→ **Stored items**:
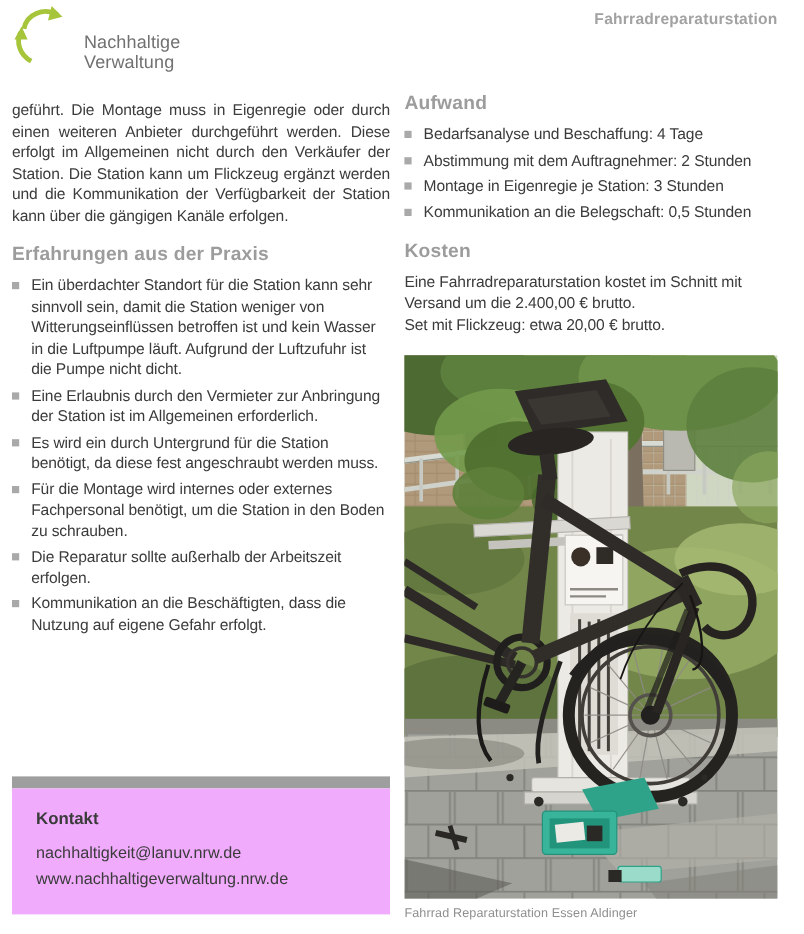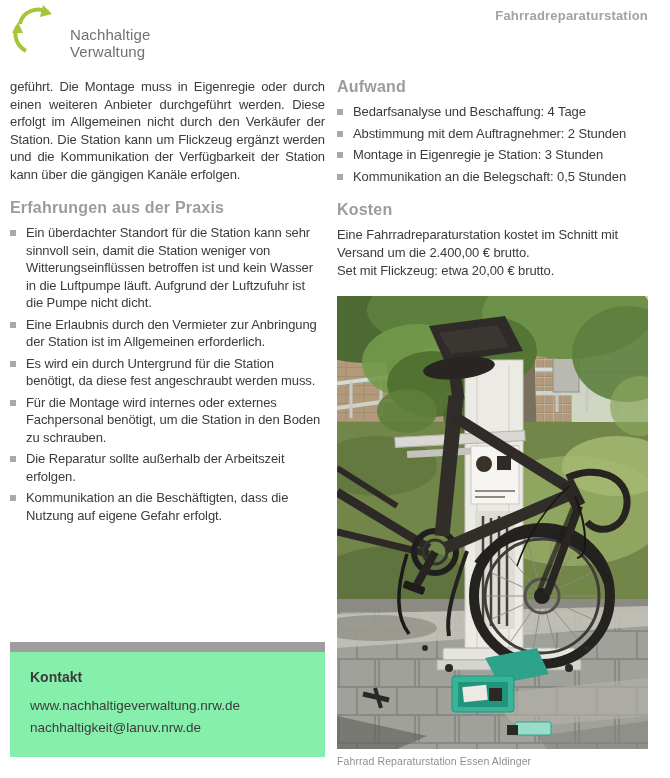--- a/index.html
+++ b/index.html
@@ -21,7 +21,7 @@
     font-size:13px; font-weight:bold; color:#a2a2a2; letter-spacing:0.2px;
   }
   
-  .content { display:flex; gap:12px; padding:0 22px 0 10px; align-items:flex-start; }
+  .content { display:flex; gap:12px; padding:0 22px 0 10px; align-items:center; }
   .col-left { width:315px; height:679px; display:flex; flex-direction:column; }
   .col-right { width:311px; }
   

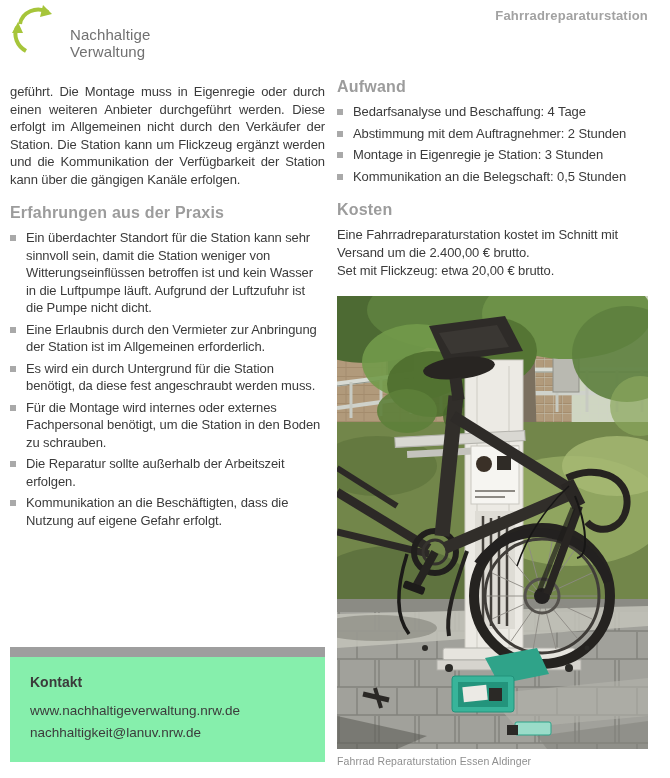--- a/index.html
+++ b/index.html
@@ -45,7 +45,7 @@
   
   .kontakt-wrap { margin-top:auto; }
   .kontakt-bar { height:10px; background:#9e9e9e; }
-  .kontakt-box { background:#86efac; padding:17px 20px 18px 20px; }
+  .kontakt-box { background:#f0abfc; padding:17px 20px 18px 20px; }
   .kontakt-title { font-size:14px; font-weight:bold; color:#3b3b3b; margin-bottom:10px; }
   .kontakt-line { font-size:13.5px; line-height:22px; color:#3b3b3b; }
   

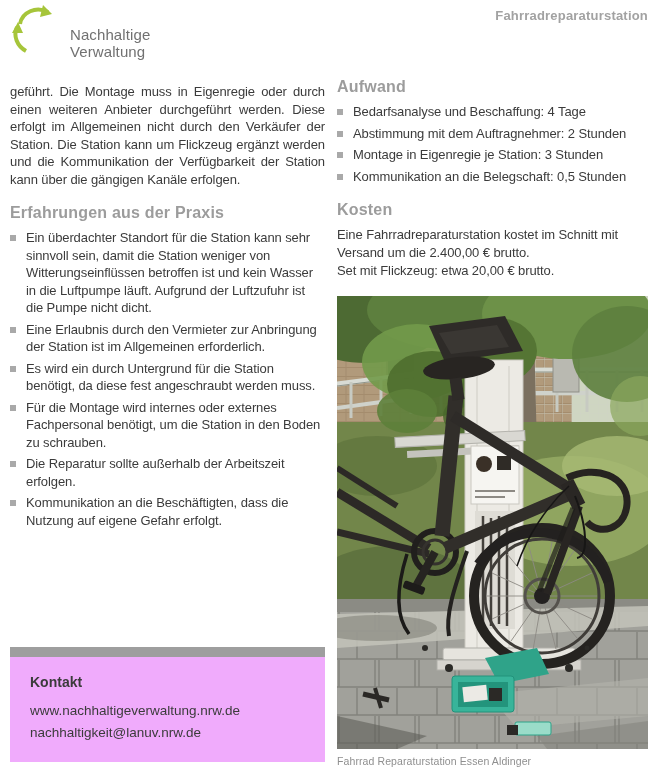--- a/index.html
+++ b/index.html
@@ -116,8 +116,8 @@
         <div class="kontakt-bar"></div>
         <div class="kontakt-box">
           <div class="kontakt-title">Kontakt</div>
+          <div class="kontakt-line">nachhaltigkeit@lanuv.nrw.de</div>
           <div class="kontakt-line">www.nachhaltigeverwaltung.nrw.de</div>
-          <div class="kontakt-line">nachhaltigkeit@lanuv.nrw.de</div>
         </div>
       </div>
     </div>

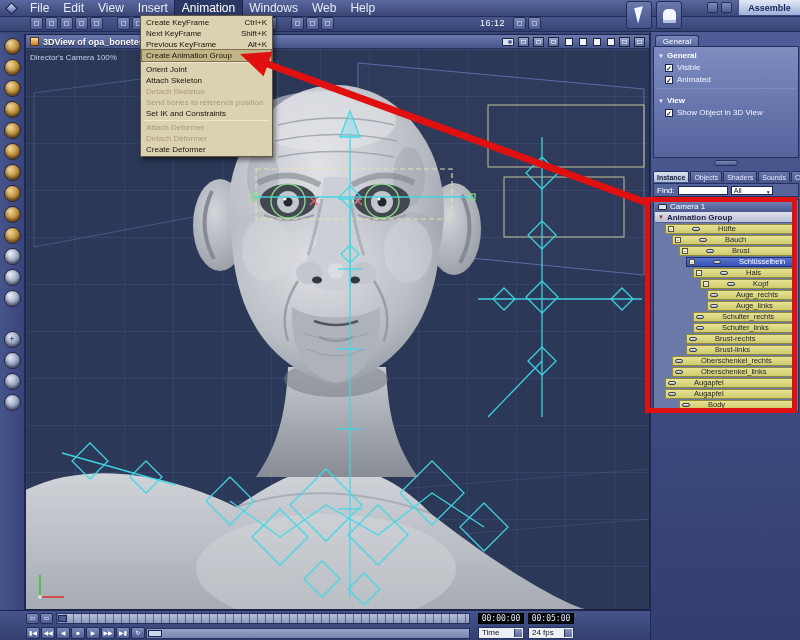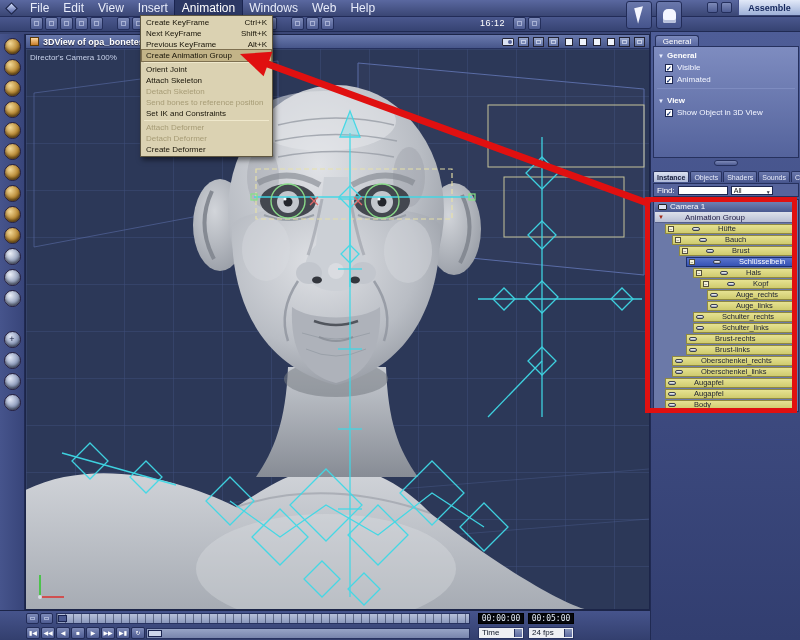--- a/index.html
+++ b/index.html
@@ -105,7 +105,7 @@
     display:flex;align-items:center;gap:3px;padding:0 3px}
   .camico{width:9px;height:6px;flex:none;background:#dbe2f2;border:1px solid #222;border-radius:1px}
   .grow{height:11px;background:linear-gradient(#dde0ea,#b9bfd4);display:flex;align-items:center;
-    font-size:8px;gap:21px;padding:0 3px;border-bottom:1px solid #55608c;font-weight:normal;color:#25224a}
+    font-size:8px;gap:3px;padding:0 3px;border-bottom:1px solid #55608c;font-weight:bold;color:#25224a}
   .gtri{color:#a02818;font-size:6px}
   .trow{height:11px;display:flex;align-items:center}
   .tinner{flex:1;height:10px;background:linear-gradient(#e6e292,#cfcb6e);border:1px solid #8f8940;

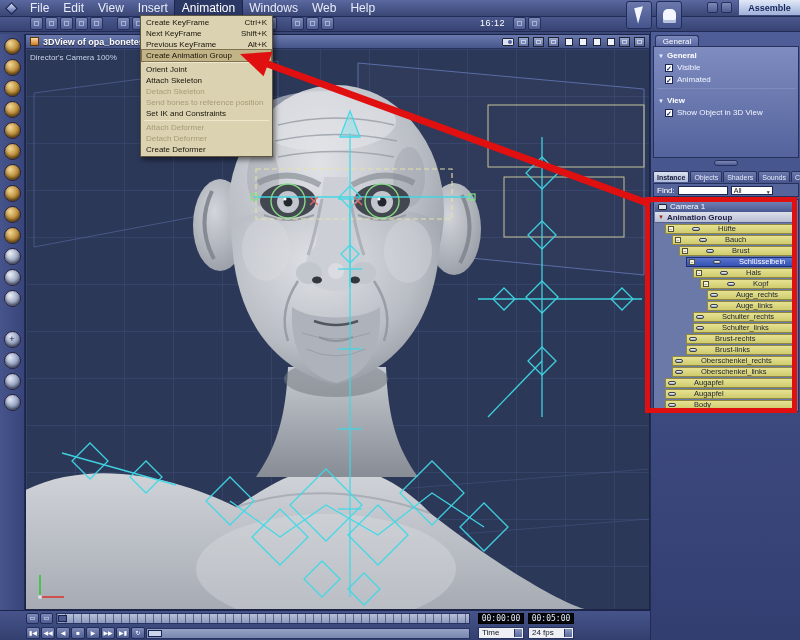--- a/index.html
+++ b/index.html
@@ -545,7 +545,7 @@
             <span>Augapfel</span>
           </div>
         </div>
-      <div class="trow" style="padding-left:10px">
+      <div class="trow" style="padding-left:24px">
           <div class="tinner">
             <span class="tbone"></span>
             <span>Body</span>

→ **What the task requires**:
Only the lines from the one with "-105,7 +105,7 @@" through the last line above belong in the answer. Reproduce them exactly, without the pictures.

→ **Task solution**:
@@ -105,7 +105,7 @@
     display:flex;align-items:center;gap:3px;padding:0 3px}
   .camico{width:9px;height:6px;flex:none;background:#dbe2f2;border:1px solid #222;border-radius:1px}
   .grow{height:11px;background:linear-gradient(#dde0ea,#b9bfd4);display:flex;align-items:center;
-    font-size:8px;gap:21px;padding:0 3px;border-bottom:1px solid #55608c;font-weight:normal;color:#25224a}
+    font-size:8px;gap:3px;padding:0 3px;border-bottom:1px solid #55608c;font-weight:bold;color:#25224a}
   .gtri{color:#a02818;font-size:6px}
   .trow{height:11px;display:flex;align-items:center}
   .tinner{flex:1;height:10px;background:linear-gradient(#e6e292,#cfcb6e);border:1px solid #8f8940;

--- a/index.html
+++ b/index.html
@@ -545,7 +545,7 @@
             <span>Augapfel</span>
           </div>
         </div>
-      <div class="trow" style="padding-left:10px">
+      <div class="trow" style="padding-left:24px">
           <div class="tinner">
             <span class="tbone"></span>
             <span>Body</span>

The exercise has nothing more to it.